## Work task
Among the records below, find the lines that contain "Phạm" and copy each of them.

[Items listed in a dataset]
══════════
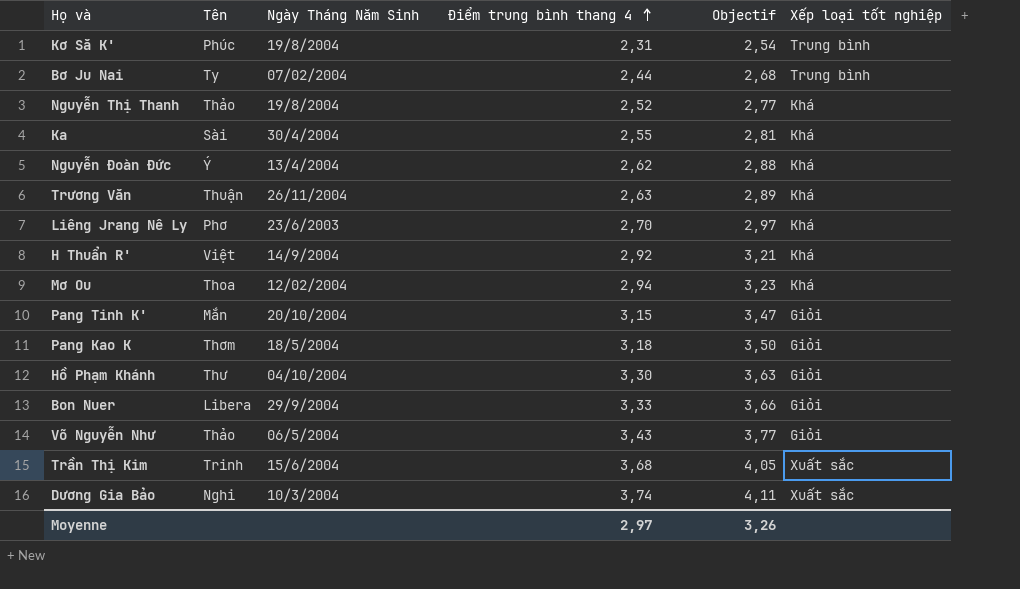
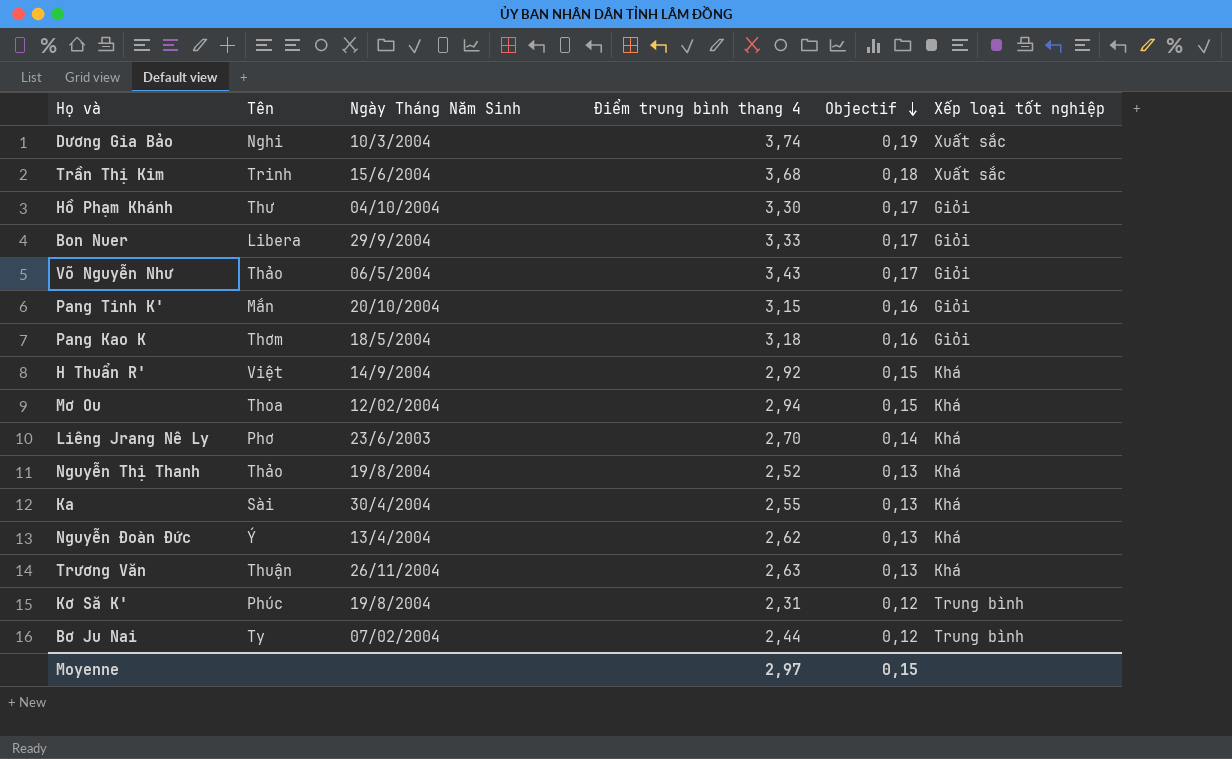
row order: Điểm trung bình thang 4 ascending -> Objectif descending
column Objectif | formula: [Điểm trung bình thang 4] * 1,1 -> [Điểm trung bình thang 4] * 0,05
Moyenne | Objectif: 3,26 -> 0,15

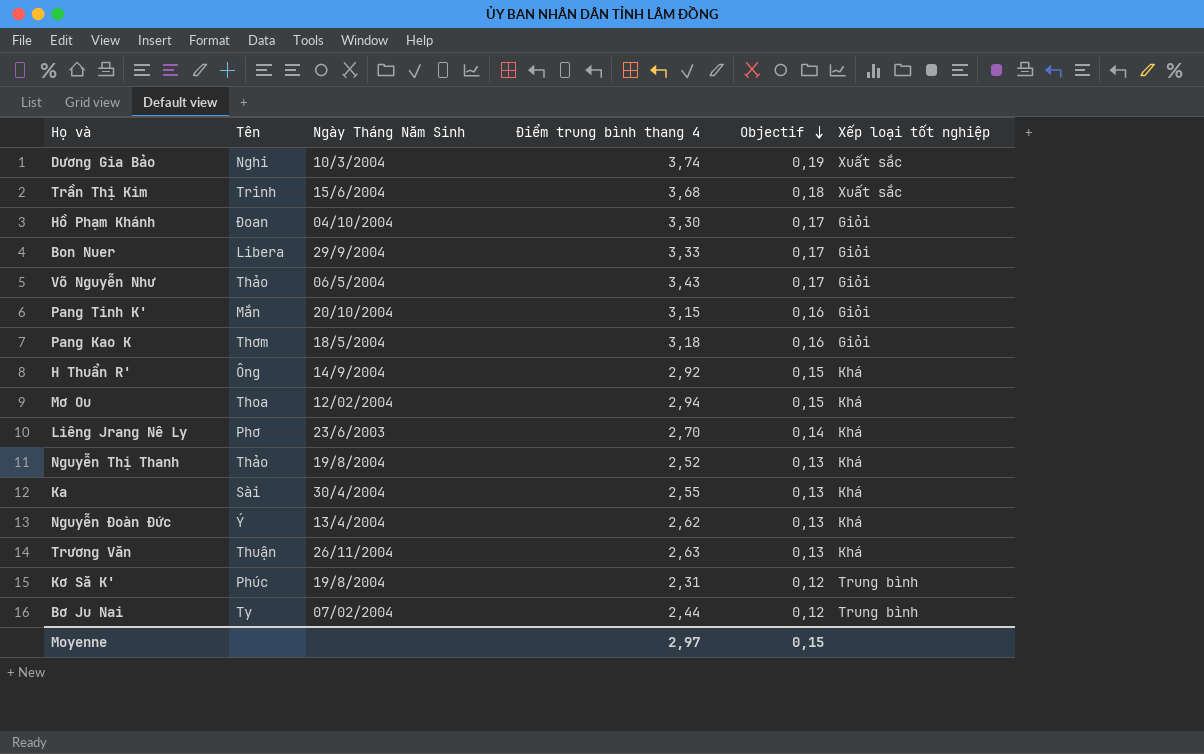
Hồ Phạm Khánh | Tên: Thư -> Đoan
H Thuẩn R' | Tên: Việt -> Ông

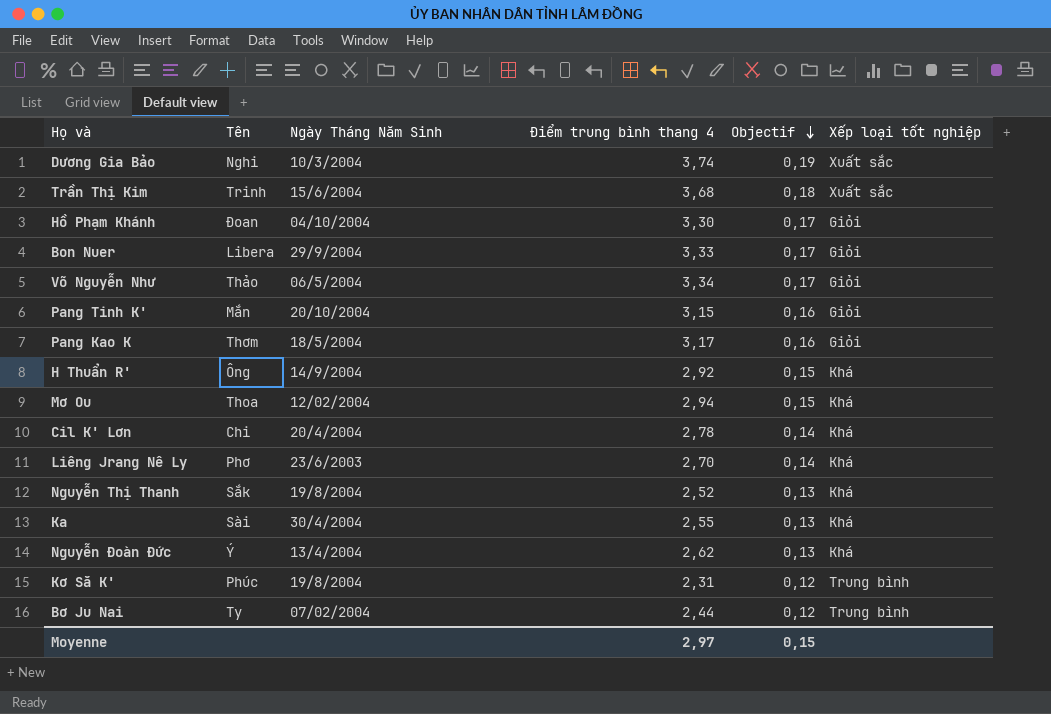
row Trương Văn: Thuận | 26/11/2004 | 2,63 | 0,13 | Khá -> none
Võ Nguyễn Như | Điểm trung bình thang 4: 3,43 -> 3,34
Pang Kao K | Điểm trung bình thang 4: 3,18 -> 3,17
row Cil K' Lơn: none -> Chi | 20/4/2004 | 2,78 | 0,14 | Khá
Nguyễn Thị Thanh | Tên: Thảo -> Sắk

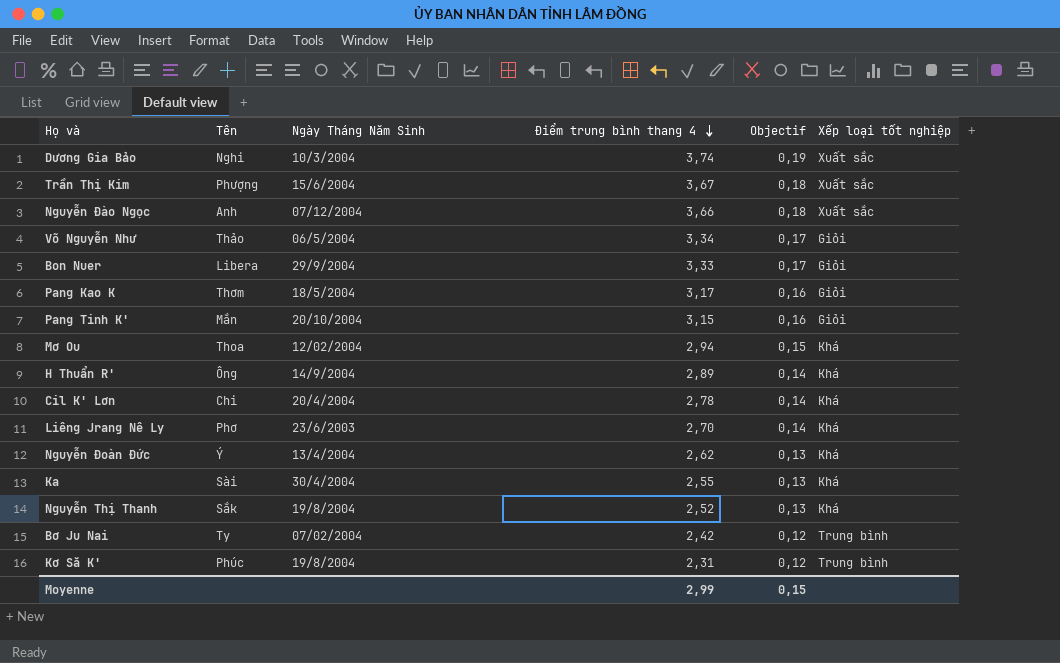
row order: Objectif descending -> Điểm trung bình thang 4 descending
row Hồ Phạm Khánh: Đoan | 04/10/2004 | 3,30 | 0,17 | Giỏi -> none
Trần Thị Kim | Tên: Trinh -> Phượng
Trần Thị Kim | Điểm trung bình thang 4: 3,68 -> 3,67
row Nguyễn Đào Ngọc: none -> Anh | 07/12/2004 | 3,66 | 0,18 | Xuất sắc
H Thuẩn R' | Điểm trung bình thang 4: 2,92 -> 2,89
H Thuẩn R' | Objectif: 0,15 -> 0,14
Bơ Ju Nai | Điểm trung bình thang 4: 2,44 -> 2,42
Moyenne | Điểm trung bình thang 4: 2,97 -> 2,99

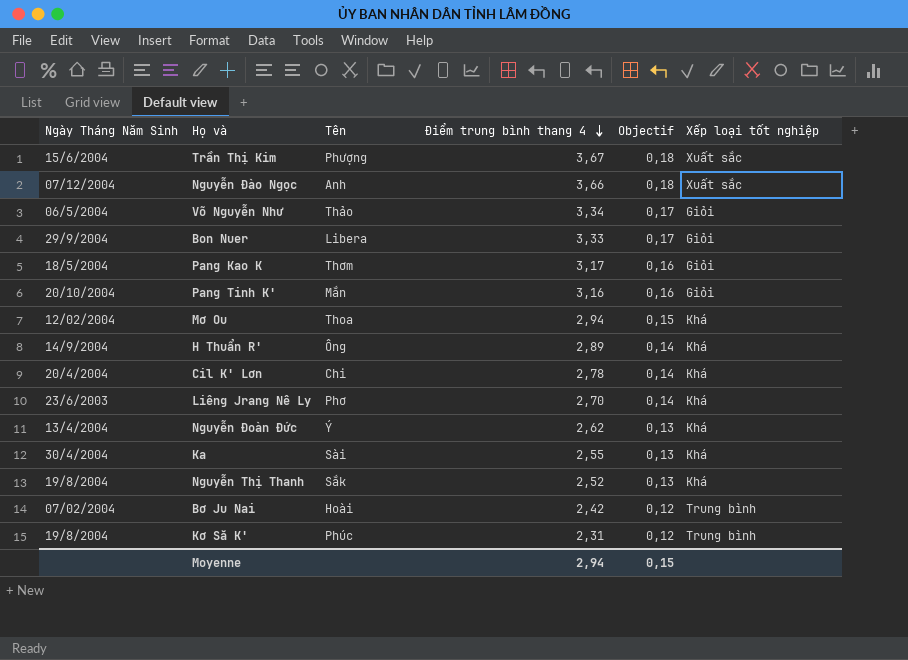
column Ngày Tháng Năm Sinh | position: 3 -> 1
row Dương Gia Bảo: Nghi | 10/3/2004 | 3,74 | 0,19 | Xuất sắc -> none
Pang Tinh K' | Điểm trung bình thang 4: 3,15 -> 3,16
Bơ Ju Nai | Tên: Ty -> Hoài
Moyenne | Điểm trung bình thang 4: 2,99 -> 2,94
══════════
## Response for this exercise
Hồ Phạm Khánh | Tên: Thư -> Đoan
row Hồ Phạm Khánh: Đoan | 04/10/2004 | 3,30 | 0,17 | Giỏi -> none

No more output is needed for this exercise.